PGC-1α1 is also induced by certain environmental stimuli, especially cold exposure and fasting.
While the role of PGC-1α1 in regulating mitochondrial biogenesis is well-established, recent research has identified a different protein coded by the same gene (PGC-1α) that regulates skeletal muscle hypertrophy - PGC-1α4
Section Summary in Layman’s Terms: One of the PGC-1 group of proteins - known as PGC-1α1 - mainly controls how your body responds to endurance exercise (cardio), but not resistance training. However, recent findings show that the same gene that codes for PGC-1α1 also does so for a protein - known as PGC-1α4 - that controls how your body responds to resistance training. (You’ll learn why this is useful knowledge in the next section.)
PGC-1α4 is a novel protein that does not regulate the same set of genes stimulated by PGC-1α1, but rather acts on the myostatin and IGF-1 pathways, both of which are well-known regulators of skeletal muscle hypertrophy and strength.
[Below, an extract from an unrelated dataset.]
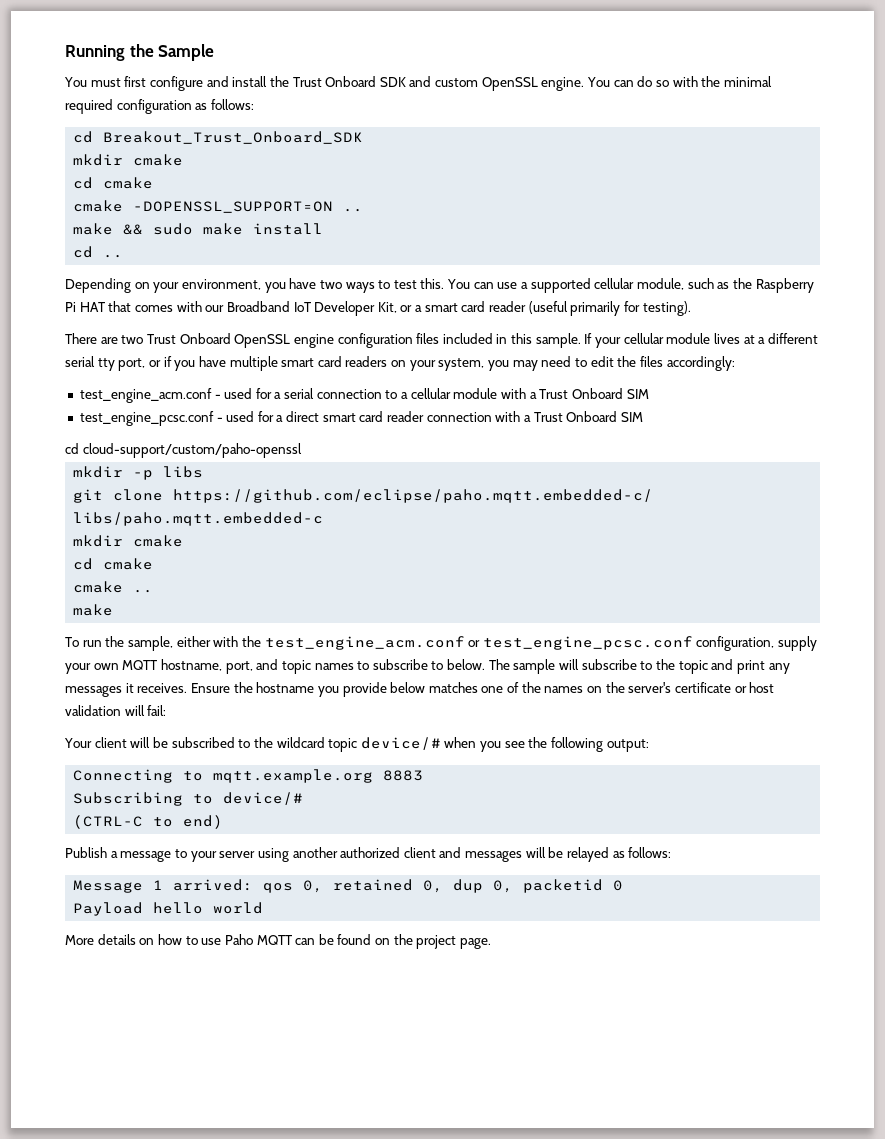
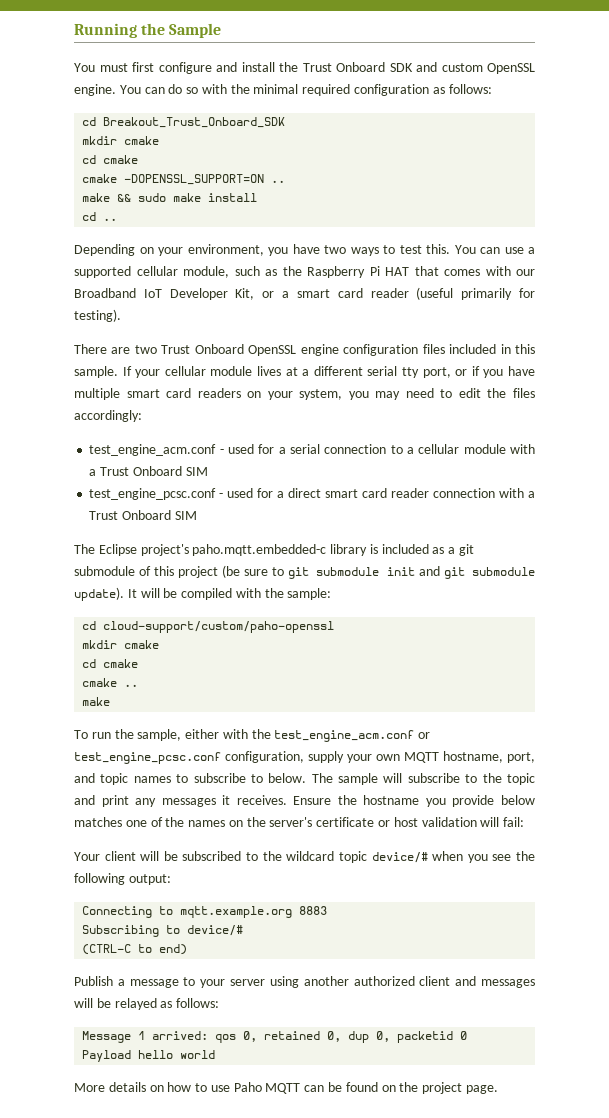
[65,443,302,458] [73,466,204,480] [73,489,654,503] [73,512,324,526] cd cloud-support/custom/paho-openssl // mkdir -p libs // git clone https://github.com/eclipse/paho.mqtt.embedded-c/ libs/paho.mqtt.embedded-c -> [74,544,475,556] [74,565,536,579] [74,587,332,601] [82,621,335,633] The Eclipse project's paho.mqtt.embedded-c library is included as a git submodule of this project (be sure to git submodule init and git submodule update). It will be compiled with the sample: // cd cloud-support/custom/paho-openssl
Human research shows that PGC-1α4 increases by about 150% after resistance training. However, both PGC-1α4 and PGC-1α1 increased even more in skeletal muscle tissue after a combined exercise routine where subjects performed both weightlifting and cycling.
This suggests that the most effective exercise regimen for maximizing skeletal muscle remodeling is a combination of resistance training and cardio. Cardio induces the proximal promoter of PGC-1α, while resistance training induces the alternative promoter.
Key Article Takeaway: Your body increases production of synergistic proteins that control both muscle hypertrophy and mitochondrial biogenesis (and many other physiological adaptations) to a greater degree when you perform cardio and weight lifting together (as opposed to one or the other only).
Basically, it behooves you to do cardio year-round in conjunction with weight training, even if you’re in the “offseason” as a bodybuilder and trying to pack on mass. Don’t be lazy! Even 20-30 minutes of moderate-intensity cardio 3-4 times a week will only help you build size (plus it will keep you leaner than if you do no cardio at all).